= MoreSunlight =

Proposal to advance Indian Standard Time

MoreSunlight or Project Moresunlight is a proposal to advance Indian Standard Time by 30 minutes. According to the proposal of MoreSunlight, the current time of India, which is +530 UTC should be advance to +600 UTC.
The project is a conception of many government officers, elected representatives, members of the scientific community in India and civil society organizations and ordinary citizens.

==Background==
India's current time is calculated from 82.5 longitude. This has been the established convention since 1906. Due to the geographical breadth of the country which spans 29 degrees of longitude there is a difference of 1 hour and 56 minutes between the extreme western and eastern parts of the country. Conveners of Project Moresunglight argues for calculating India's time zone from 90 degree east longitude

Moreover, citizens in the north and north eastern parts of India tend to get less usable sunlight during their routine awake timings.

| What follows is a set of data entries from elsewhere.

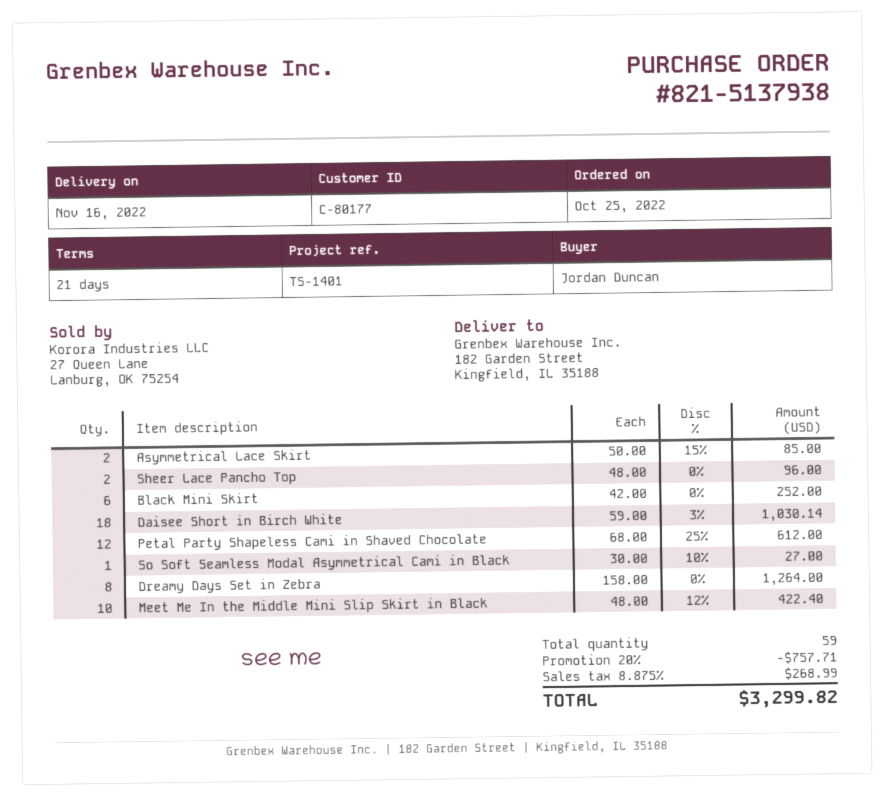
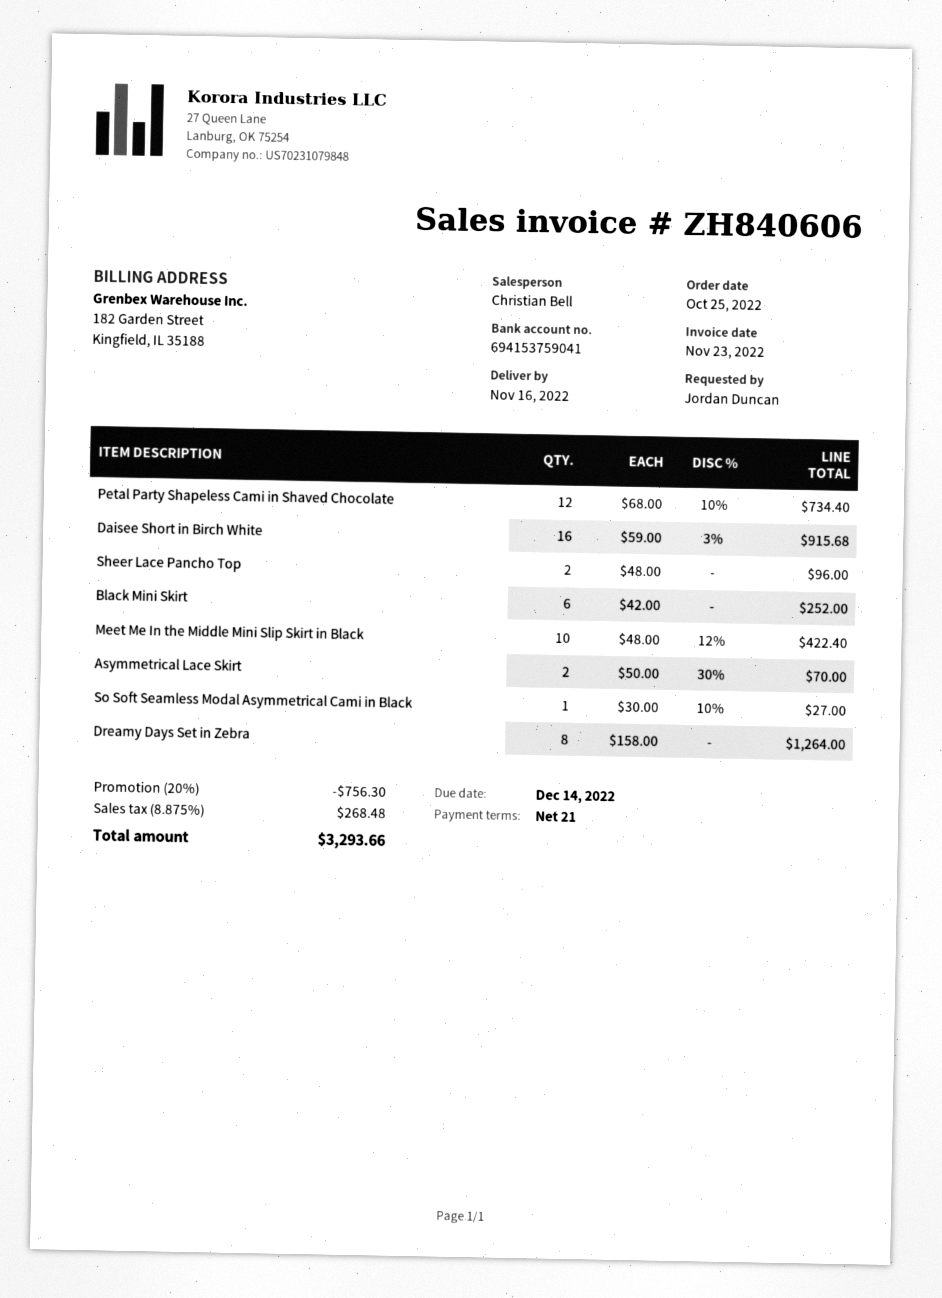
Asymmetrical Lace Skirt: 2 x 50.00 - 15% = 85.00 -> 2 x 50.00 - 30% = 70.00
Daisee Short in Birch White: 18 x 59.00 - 3% = 1030.14 -> 16 x 59.00 - 3% = 915.68
Petal Party Shapeless Cami in Shaved Chocolate: 12 x 68.00 - 25% = 612.00 -> 12 x 68.00 - 10% = 734.40
discount: 20% = 757.71 -> 20% = 756.30
tax: 8.875% = 268.99 -> 8.875% = 268.48
total: 3299.82 -> 3293.66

There have been demands to split the country into two time zones. Some proposals have also called for daylight saving time concept as is prevalent in parts of Europe and America. The Government of India, has rejected both these demands.

==Solution to India's time situation==
Scientists and concerned citizens, at various forums have concluded that the best way to bring an optimum utilization of India's abundant sunlight is by advancing India's time by 30 minutes. Project Moresunlight proposes to educate the decision makers in India about the benefits of such an advancement, where India's new time zone would be +6:00 GMT.

==Benefits==
It is estimated that electricity worth more than 4000 crores a year will be saved by advancing IST by 30mins.